FEDERCONTRIBUENTI – La Procura di Trani rinvia a giudizio funzionario di banca. Due clienti ingannati.

Su esposto dell’avvocato Massimo Melpignano, Segretario Generale della Federcontribuenti e in qualità di legale degli imprenditori raggirati, la Procura della Repubblica di Trani ha disposto il rinvio a giudizio del funzionario di ”banca primaria”, filiale di Barletta. Continuano le battaglie della Federcontribuenti per difendere i consumatori da un sistema bancario poco trasparente. L’avvocato Massimo Melpignano, così commenta: «I clienti venivano rassicurati sulla bontà e sicurezza dei contratti, mentre si trattava di scommesse speculative. In tutto ciò i consumatori non venivano adeguatamente e preventivamente informati circa i rischi di tale investimento, che ha comportato un danno al cliente e un ingiusto guadagno dell’istituto di credito». Il Presidente della Federcontribuenti, Carmelo Finocchiaro, punta il dito sugli scorretti atteggiamenti degli istituti di credito: «Due clienti, con artifici, raggiri e discorsi rassicuranti, sono stati indotti da un funzionario a stipulare ben due contratti, il primo di Interest Rate Swap in data 29/06/2004 e la sua successiva estinzione anticipata con sottoscrizione di un nuovo contratto Irs in data 30/09/2005. Tutto questo rasenta un comportamento ingannevole, dove il cliente non viene messo a conoscenza dei rischi che corre.

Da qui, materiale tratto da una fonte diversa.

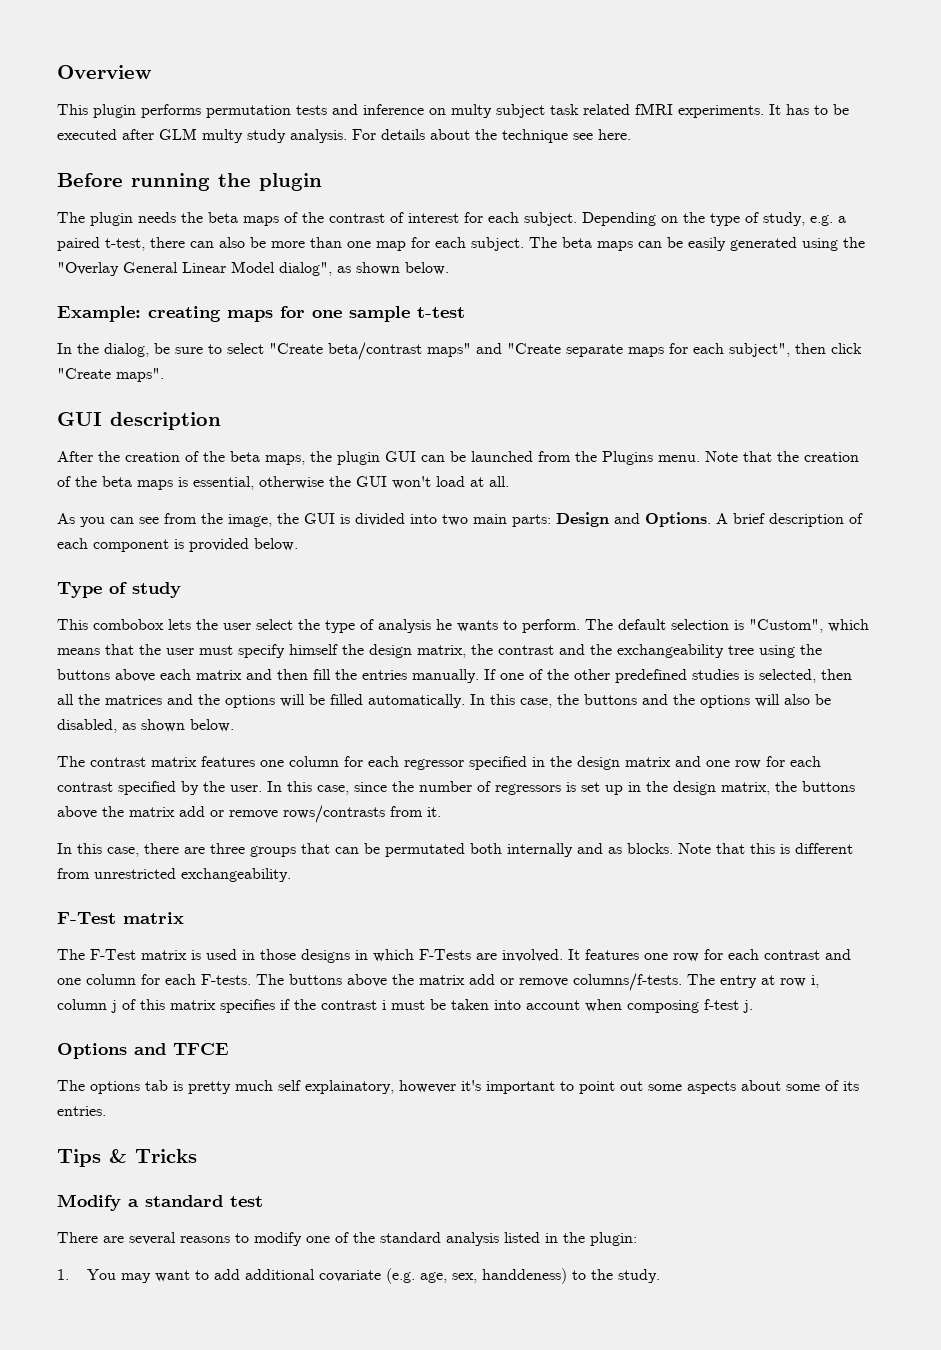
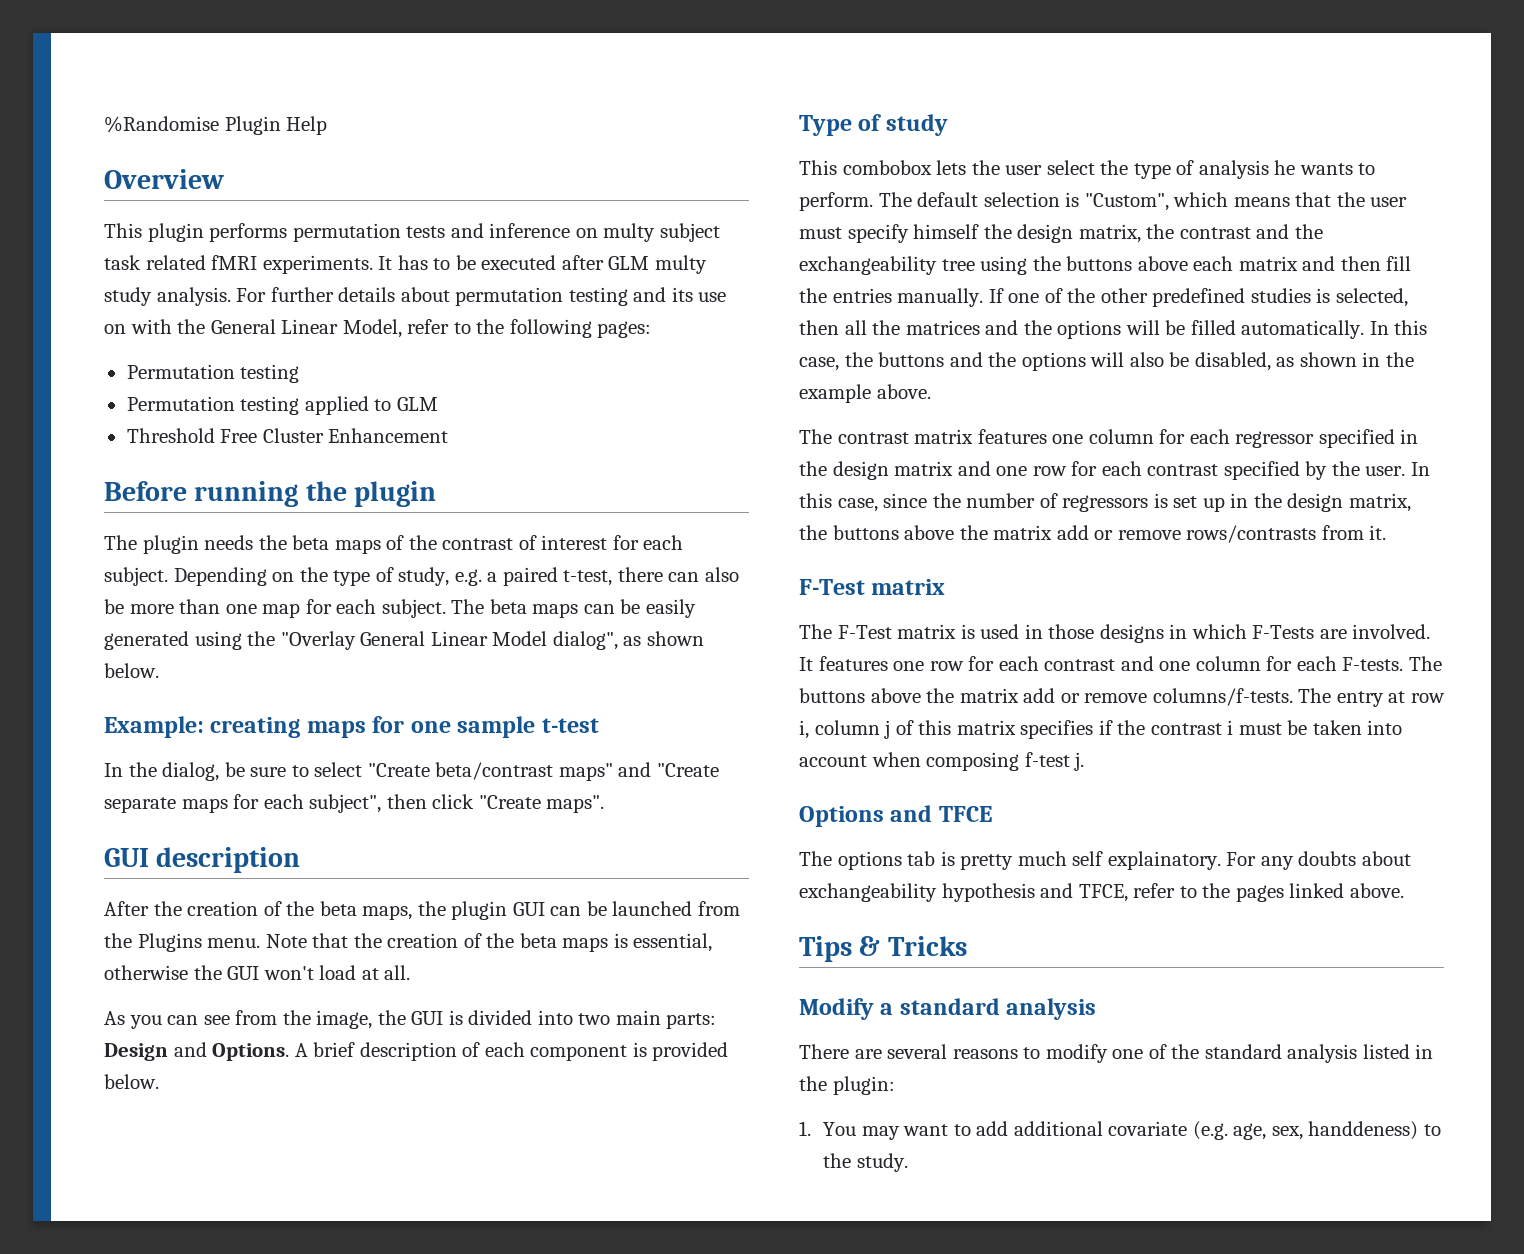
(57, 72) none -> [104,116,328,135] %Randomise Plugin Help //
(376, 134) none -> [270,287,334,302] further
[475,129,631,143] the technique see here. -> [455,287,727,306] [104,319,652,338] [126,364,300,383] [126,396,438,415] [126,428,449,443] permutation testing and its use on with the General Linear Model, refer to the following pages: // Permutation testing // Permutation testing applied to GLM // Threshold Free Cluster Enhancement
[190,719,234,732] below. -> [1362,352,1414,367] [799,384,931,403] in the example above.
[57,843,853,857] [57,868,291,882] // In this case, there are three groups that can be permutated both internally and as blocks. Note that this is different from unrestricted exchangeability. -> (1387, 532) none
[305,1080,859,1094] [57,1106,106,1116] explainatory, however it's important to point out some aspects about some of its entries. -> [1107,851,1411,870] [799,883,1404,902] explainatory. For any doubts about exchangeability hypothesis and TFCE, refer to the pages linked above.
[230,1196,263,1207] test -> [1006,998,1097,1020] analysis

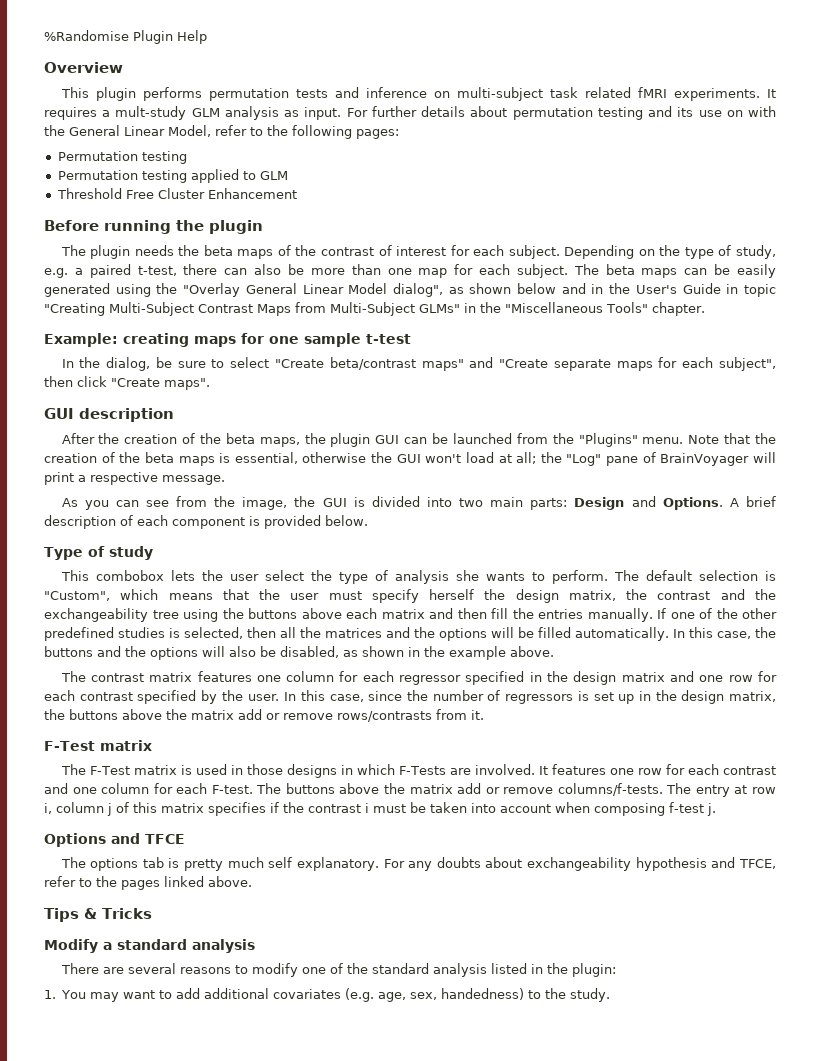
[603,223,720,242] multy subject -> [456,87,543,101] multi-subject
[397,255,707,274] [104,287,231,306] has to be executed after GLM multy study analysis. -> [44,106,342,120] requires a mult-study GLM analysis as input.
[104,663,159,678] below. -> [517,283,777,297] [44,302,705,316] below and in the User's Guide in topic "Creating Multi-Subject Contrast Maps from Multi-Subject GLMs" in the "Miscellaneous Tools" chapter.
[137,933,202,952] Plugins -> [578,433,638,447] "Plugins"
[384,965,411,980] all. -> [516,452,777,466] [44,472,225,485] all; the "Log" pane of BrainVoyager will print a respective message.
[1274,160,1296,175] he -> [455,570,479,581] she
[913,224,980,239] himself -> [429,589,475,600] herself
[1342,657,1404,671] F-tests. -> [211,785,253,794] F-test.
[1107,851,1221,870] explainatory. -> [296,857,379,871] explanatory.
[1108,1121,1188,1136] covariate -> [273,989,342,999] covariates
[1308,1121,1419,1140] handdeness) -> [441,988,525,1000] handedness)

Più volte abbiamo denunciato questo metodo ”truffaldino”». Le banche espongono i propri clienti alle variabili del mercato, senza informare i cittadini, si tratta di scommesse speculative sui futuri andamenti di tassi d’interesse di brevi periodi nella zona euro. Per tali ragioni la Procura della Repubblica di Trani ha rinviato a giudizio il funzionario di – Primaria Banca – filiale di Barletta.